THE YEMISI SHYLLON MUSEUM OF ARTS is a Museum of traditional, modern and contemporary African art. The study group conceived of a project that explores multiple narratives and new interpretations of 30 art pieces in the collection, enhancing digital experiences of museum objects and drawing on community participation methods.

Embedded in a university community, the YSMA looks for innovative ways to generate relevance and interest in art to youthful audiences.
MUSEU MAFALALA is founded on principles of social museology and aims in part to document the history of the neighbourhood of Mafalala.

"The museum thinks about the right to the city for peri-urban communities and therefore also discusses aspects related to urban processes in African cities such as gentrification and the impact this phenomenon has on the conservation, preservation and promotion of local cultural heritage and access to art in peripheral spaces" – Ivan Laranjeira, Museu Mafalala
Download Part One, The Experimental Museum, 2024 PDF ︎


So what is the colonial museum?
And how do we transform it, especially if it has come to stand for something 'universal'? 
To what extent can museums re-localise the very concept of the museum? 
Which parts of the inherited museum (in its structure and its implied values) serve us, and which don't?

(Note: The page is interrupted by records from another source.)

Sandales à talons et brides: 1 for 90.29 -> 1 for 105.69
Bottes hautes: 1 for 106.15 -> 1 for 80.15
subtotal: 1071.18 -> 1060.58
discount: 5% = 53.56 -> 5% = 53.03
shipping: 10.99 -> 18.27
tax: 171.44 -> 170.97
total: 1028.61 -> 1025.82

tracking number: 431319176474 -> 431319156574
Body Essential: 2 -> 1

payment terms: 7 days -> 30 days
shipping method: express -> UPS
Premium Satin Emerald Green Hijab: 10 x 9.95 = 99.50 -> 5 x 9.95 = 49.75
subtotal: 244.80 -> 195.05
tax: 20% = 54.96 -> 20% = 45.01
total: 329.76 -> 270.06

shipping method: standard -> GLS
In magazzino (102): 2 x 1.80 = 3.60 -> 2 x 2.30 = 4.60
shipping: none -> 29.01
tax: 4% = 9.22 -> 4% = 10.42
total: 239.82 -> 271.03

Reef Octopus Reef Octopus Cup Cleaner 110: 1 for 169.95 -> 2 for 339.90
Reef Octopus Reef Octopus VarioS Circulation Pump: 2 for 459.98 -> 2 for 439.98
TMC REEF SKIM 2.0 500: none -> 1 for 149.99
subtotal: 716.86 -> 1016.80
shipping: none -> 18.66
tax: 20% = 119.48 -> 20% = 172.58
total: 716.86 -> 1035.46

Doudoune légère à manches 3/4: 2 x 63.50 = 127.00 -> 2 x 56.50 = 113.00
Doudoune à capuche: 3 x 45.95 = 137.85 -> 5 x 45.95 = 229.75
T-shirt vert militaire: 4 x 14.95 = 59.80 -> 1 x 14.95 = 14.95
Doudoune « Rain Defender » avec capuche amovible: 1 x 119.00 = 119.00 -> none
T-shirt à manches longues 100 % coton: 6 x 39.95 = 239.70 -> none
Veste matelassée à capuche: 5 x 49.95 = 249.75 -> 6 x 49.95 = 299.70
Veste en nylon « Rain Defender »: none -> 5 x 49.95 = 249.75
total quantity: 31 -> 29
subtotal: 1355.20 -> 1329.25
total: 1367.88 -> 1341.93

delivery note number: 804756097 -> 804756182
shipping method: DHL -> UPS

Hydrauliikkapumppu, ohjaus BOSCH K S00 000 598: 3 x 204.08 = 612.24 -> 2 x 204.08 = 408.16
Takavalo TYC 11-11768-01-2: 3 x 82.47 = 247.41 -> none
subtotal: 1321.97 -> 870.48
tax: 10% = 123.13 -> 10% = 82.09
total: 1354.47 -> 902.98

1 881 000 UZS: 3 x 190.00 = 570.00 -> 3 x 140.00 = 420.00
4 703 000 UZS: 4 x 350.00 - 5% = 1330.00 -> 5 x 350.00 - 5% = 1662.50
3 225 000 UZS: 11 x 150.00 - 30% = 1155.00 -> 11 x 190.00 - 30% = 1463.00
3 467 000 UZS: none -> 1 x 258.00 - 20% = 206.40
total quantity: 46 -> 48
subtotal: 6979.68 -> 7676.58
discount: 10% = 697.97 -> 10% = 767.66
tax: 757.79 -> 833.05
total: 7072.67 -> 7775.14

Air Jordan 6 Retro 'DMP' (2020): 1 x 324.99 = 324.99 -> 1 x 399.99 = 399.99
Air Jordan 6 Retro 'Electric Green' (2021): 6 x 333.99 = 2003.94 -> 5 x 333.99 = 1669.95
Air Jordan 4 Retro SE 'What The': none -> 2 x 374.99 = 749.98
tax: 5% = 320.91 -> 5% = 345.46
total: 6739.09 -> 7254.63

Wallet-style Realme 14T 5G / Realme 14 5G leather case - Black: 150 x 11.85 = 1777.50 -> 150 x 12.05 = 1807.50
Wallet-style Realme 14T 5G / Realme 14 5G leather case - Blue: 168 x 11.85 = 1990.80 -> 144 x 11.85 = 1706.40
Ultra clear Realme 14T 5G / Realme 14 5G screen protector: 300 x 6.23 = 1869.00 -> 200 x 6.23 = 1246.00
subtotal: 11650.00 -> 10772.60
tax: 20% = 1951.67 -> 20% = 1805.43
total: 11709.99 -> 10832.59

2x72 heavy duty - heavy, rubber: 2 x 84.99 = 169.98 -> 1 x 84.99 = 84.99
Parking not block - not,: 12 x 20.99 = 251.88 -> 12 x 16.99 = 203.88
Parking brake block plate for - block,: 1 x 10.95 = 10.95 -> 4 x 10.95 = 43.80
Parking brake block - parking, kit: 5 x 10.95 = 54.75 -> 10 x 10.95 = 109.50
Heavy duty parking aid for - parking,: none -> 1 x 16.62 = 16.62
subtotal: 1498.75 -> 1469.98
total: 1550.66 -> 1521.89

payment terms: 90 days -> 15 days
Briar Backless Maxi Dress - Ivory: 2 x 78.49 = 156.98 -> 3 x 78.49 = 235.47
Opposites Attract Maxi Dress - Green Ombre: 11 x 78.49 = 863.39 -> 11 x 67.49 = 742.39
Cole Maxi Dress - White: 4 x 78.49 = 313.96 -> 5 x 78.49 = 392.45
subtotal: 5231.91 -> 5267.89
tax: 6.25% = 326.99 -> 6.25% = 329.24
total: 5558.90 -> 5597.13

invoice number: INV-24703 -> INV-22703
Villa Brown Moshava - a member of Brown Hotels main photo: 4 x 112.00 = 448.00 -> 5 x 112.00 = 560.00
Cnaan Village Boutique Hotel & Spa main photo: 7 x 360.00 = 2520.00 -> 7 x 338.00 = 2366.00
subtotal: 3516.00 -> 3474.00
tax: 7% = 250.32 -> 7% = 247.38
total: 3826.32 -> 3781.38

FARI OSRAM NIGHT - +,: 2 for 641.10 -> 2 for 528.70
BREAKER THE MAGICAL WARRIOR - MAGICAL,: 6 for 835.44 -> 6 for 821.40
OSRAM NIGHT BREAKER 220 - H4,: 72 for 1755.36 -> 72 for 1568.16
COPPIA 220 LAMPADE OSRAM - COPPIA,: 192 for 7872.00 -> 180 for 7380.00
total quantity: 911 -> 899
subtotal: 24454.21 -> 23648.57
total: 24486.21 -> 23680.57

An early collaborator on the MuseumFutures project, political scholar Mamadou Diallo (who interpreted from French to English in the MFA online sessions), put forward the following provocation after the first year of experimentation, "if we are to persist in caring for and speaking of museums, we might as well make our peace with the fact that there is no such thing as undoing time, nor is there a way to keep the fruit pure of the tree that grew it. Because, really, to care for and speak of museums in contemporary Africa is, even if unwittingly, to speak Greek and invoke Hellenic deities; to persist in a tradition - which is respectable in itself - that came to the continent armed to the teeth".

This drawing is a visualisation of the colonial museum, as representative of a tradition that is armed to the teeth. This way, we might we begin to see the hidden (and normalised) violence in the inherited structure of the museum, and, where radical work and change is most needed.